In 1476 Louis of Orléans was forced by King Louis XI (his second cousin) to marry his daughter Joan of France. Charles VIII (son of Louis XI) succeeded to the throne of France in 1483, but died childless in 1498, when the throne passed to Louis XII. Charles had been married to Anne, Duchess of Brittany, in order to unite the quasi-sovereign Duchy of Brittany with the Kingdom of France. To sustain this union, Louis XII had his marriage to Joan annulled (December 1498) after he became king so that he could marry Charles VIII’s widow, Anne of Brittany.
The annulment, described as “one of the seamiest lawsuits of the age”, was not simple.
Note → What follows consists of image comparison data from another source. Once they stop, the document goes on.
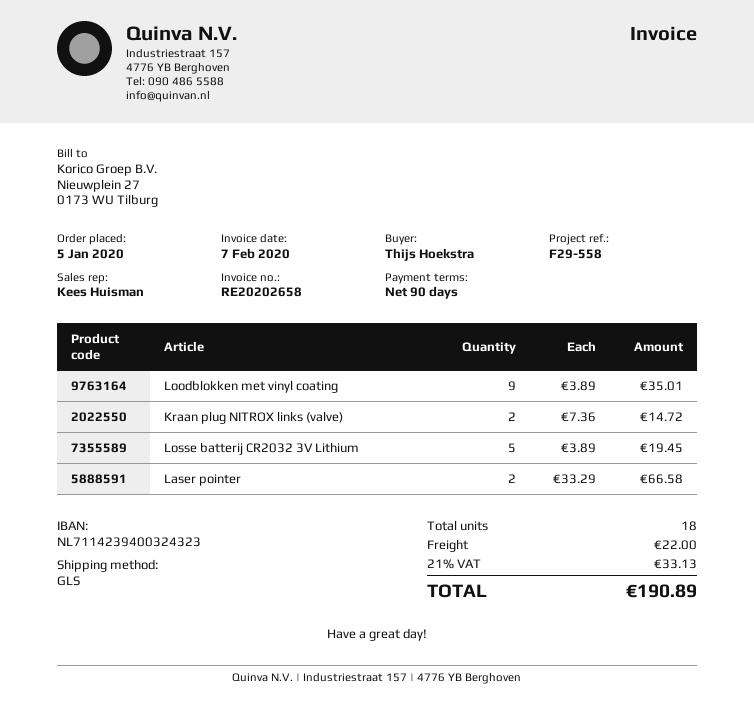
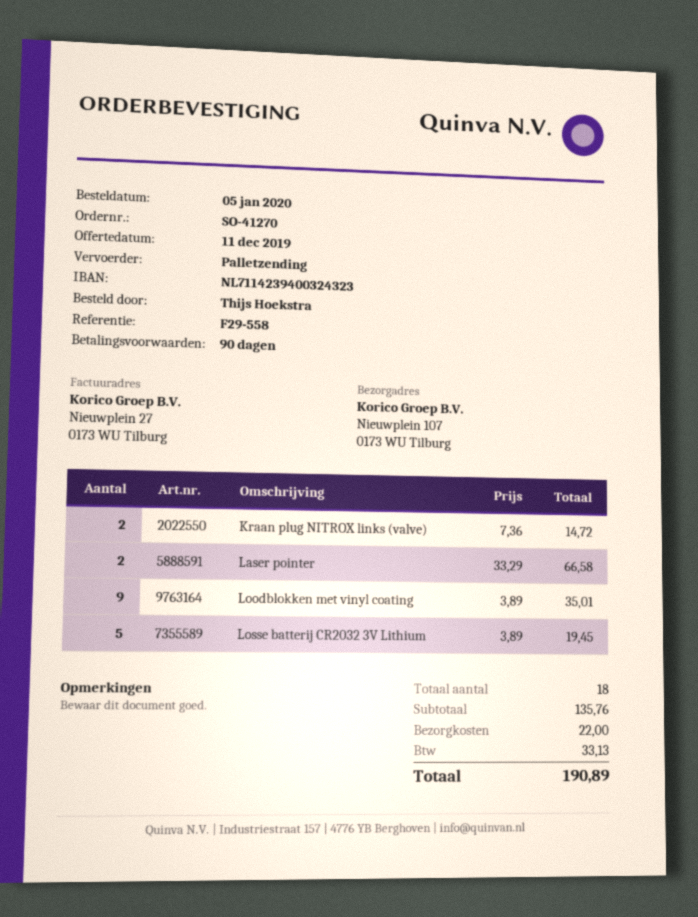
shipping method: GLS -> pallet freight

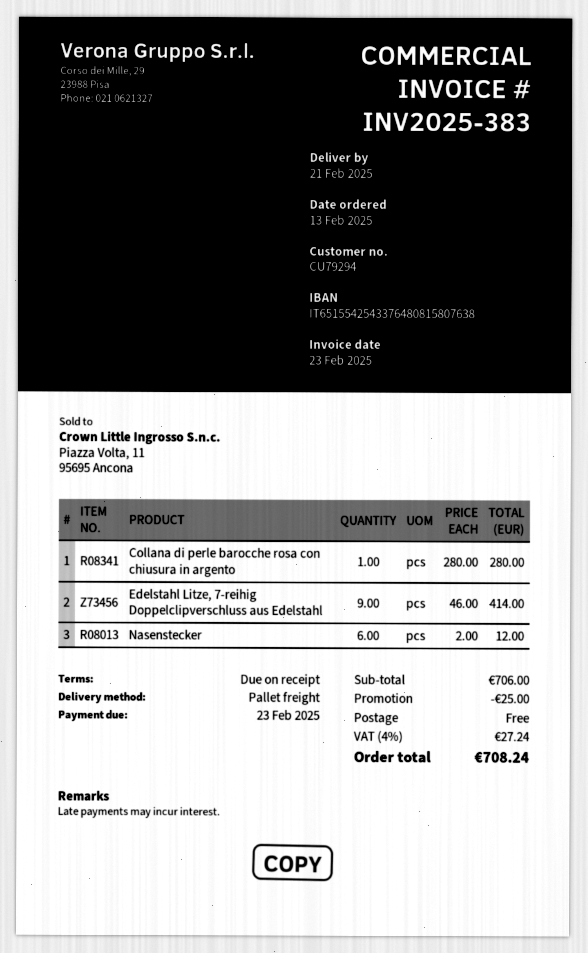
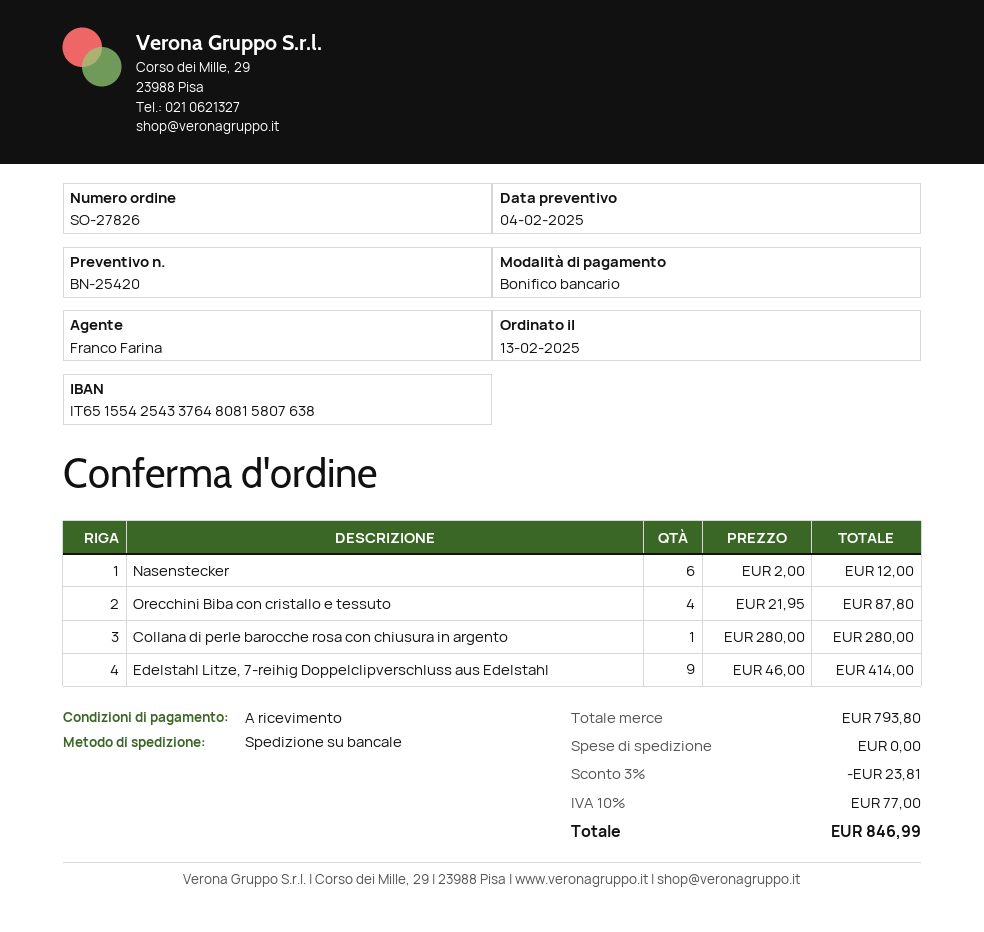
Orecchini Biba con cristallo e tessuto: none -> 4 x 21.95 = 87.80
subtotal: 706.00 -> 793.80
discount: 25.00 -> 23.81
tax: 4% = 27.24 -> 10% = 77.00
total: 708.24 -> 846.99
Louis did not, as one might have expected, argue the marriage to be void due to consanguinity (the general allowance for the dissolution of a marriage at that time).
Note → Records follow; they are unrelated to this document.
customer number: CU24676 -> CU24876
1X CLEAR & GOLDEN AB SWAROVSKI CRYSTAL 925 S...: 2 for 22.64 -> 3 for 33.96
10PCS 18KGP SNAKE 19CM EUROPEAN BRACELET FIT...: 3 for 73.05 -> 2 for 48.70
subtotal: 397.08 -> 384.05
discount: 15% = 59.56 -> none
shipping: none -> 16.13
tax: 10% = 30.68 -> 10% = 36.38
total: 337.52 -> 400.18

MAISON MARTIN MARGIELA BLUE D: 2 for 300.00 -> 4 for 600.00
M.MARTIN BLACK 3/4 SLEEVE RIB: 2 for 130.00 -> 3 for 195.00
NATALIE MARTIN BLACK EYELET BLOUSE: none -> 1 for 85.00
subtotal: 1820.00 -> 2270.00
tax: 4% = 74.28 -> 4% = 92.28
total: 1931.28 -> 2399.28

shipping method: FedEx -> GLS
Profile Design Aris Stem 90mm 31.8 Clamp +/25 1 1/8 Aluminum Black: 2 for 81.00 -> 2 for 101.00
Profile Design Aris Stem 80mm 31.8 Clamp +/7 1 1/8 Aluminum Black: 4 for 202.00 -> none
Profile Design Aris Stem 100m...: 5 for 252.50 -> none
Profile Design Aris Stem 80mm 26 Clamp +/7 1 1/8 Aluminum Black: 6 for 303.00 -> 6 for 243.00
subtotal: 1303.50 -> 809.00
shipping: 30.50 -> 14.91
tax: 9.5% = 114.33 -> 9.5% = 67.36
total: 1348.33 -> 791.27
Though he could produce witnesses to claim that the two were closely related due to various linking marriages, there was no documentary proof, merely the opinions of courtiers. Likewise, Louis could not argue that he had been below the legal age of consent (fourteen) to marry: no one was certain when he had been born, with Louis claiming to have been twelve at the time, and others ranging in their estimates between eleven and thirteen. As there was no real proof, he had perforce to bring forward other arguments.
Accordingly, Louis (much to the dismay of his wife) claimed that Joan was physically malformed (providing a rich variety of detail precisely how) and that he had therefore been unable to consummate the marriage. Joan, unsurprisingly, fought this uncertain charge fiercely, producing witnesses to Louis’s boast of having “mounted my wife three or four times during the night”. Louis also claimed that his sexual performance had been inhibited by witchcraft.
Joan responded by asking how he was able to know what it was like to try to make love to her. Had the Papacy been a neutral party, Joan would likely have won, for Louis’s case was exceedingly weak. Pope Alexander VI, however, had political reasons to grant the annulment, and ruled against Joan accordingly. He granted the annulment on the grounds that Louis did not freely marry, but was forced to marry by Joan’s father Louis XI. Outraged, Joan reluctantly submitted, saying that she would pray for her former husband. She became a nun; she was canonized in 1950.
Louis married the reluctant queen dowager, Anne, in 1499. Anne, who had borne as many as seven stillborn or short-lived children during her previous marriage to King Charles, now bore a further four stillborn sons to the new king, but also two surviving daughters. The elder daughter, Claude (1499–1524), was betrothed by her mother’s arrangement to the future Emperor Charles V in 1501.
But after Anne failed to produce a living son, Louis XII dissolved the betrothal and betrothed Claude to his heir presumptive, Francis of Angoulême, thereby insuring that Brittany would remain united with France. Anne opposed this marriage, which took place only after her death in 1514. Claude succeeded her mother in Brittany and became queen consort to Francis. The younger daughter, Renée (1510–1575), married Duke Ercole II of Ferrara.
After Anne’s death, Louis married Mary Tudor, the sister of Henry VIII of England, in Abbeville, France, on October 9, 1514. This represented a final attempt to produce an heir to his throne, for despite two previous marriages the king had no living sons. Louis died on 1 January 1515, less than three months after he married Mary, reputedly worn out by his exertions in the bedchamber, but more likely from the effects of gout. Their union produced no children, and the throne passed to François I of France, who was Louis’s first cousin once removed, and also his son-in-law.